- EXERCISE DIRECTIONS -
Establish the number of lines below that contain the string "arbitrary". State that number alone.

====

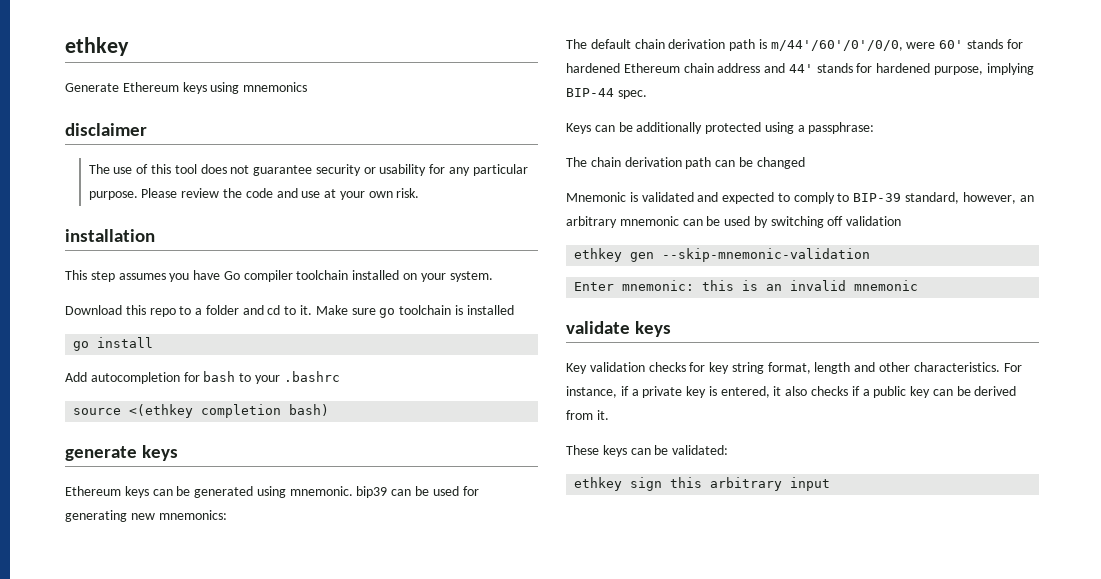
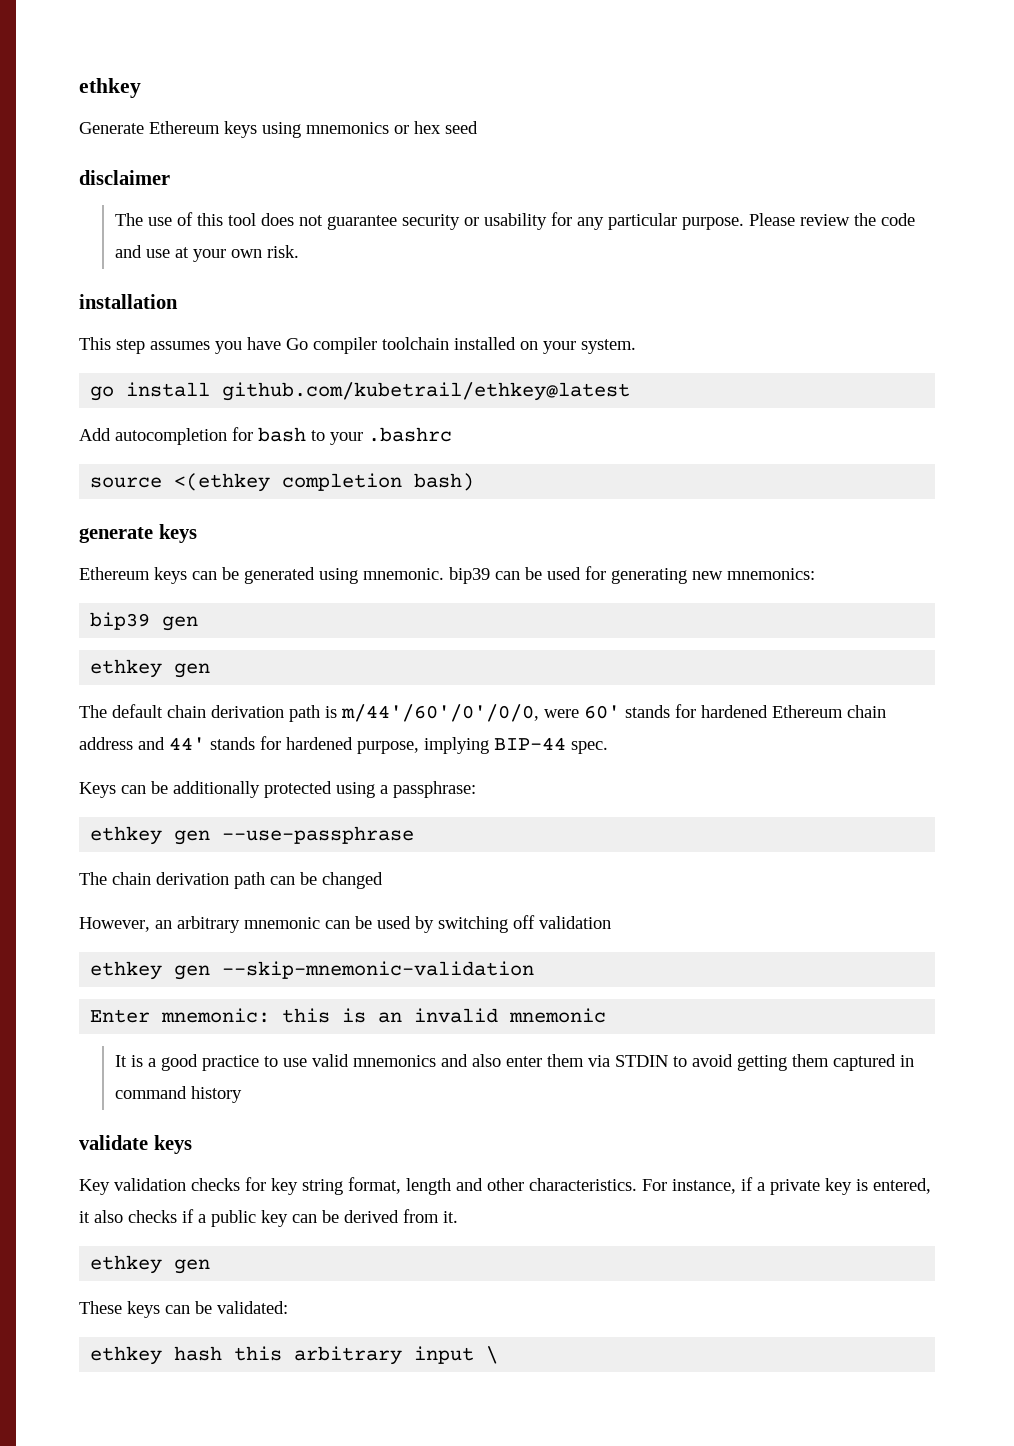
- Generate Ethereum keys using mnemonics
+ Generate Ethereum keys using mnemonics or hex seed
- Download this repo to a folder and cd to it. Make sure go toolchain is installed
- go install
+ go install github.com/kubetrail/ethkey@latest
+ bip39 gen
+ ethkey gen
+ ethkey gen --use-passphrase
- Mnemonic is validated and expected to comply to BIP-39 standard, however, an arbitrary mnemonic can be used by switching off validation
+ However, an arbitrary mnemonic can be used by switching off validation
+ It is a good practice to use valid mnemonics and also enter them via STDIN to avoid getting them captured in command history
  For instance, if a private key is entered, it also checks if a public key can be derived from it.
+ ethkey gen
- ethkey sign this arbitrary input
+ ethkey hash this arbitrary input \

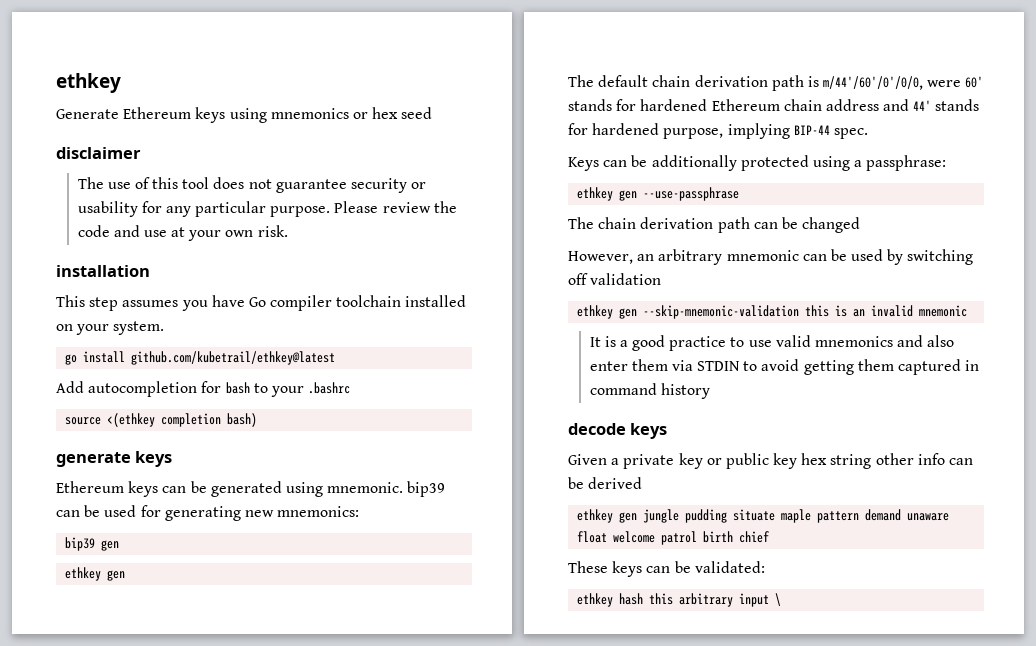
- ethkey gen --skip-mnemonic-validation
- Enter mnemonic: this is an invalid mnemonic
+ ethkey gen --skip-mnemonic-validation this is an invalid mnemonic
- validate keys
- Key validation checks for key string format, length and other characteristics. For instance, if a private key is entered, it also checks if a public key can be derived from it.
- ethkey gen
+ decode keys
+ Given a private key or public key hex string other info can be derived
+ ethkey gen jungle pudding situate maple pattern demand unaware float welcome patrol birth chief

====

- PROBLEM SOLUTION -
4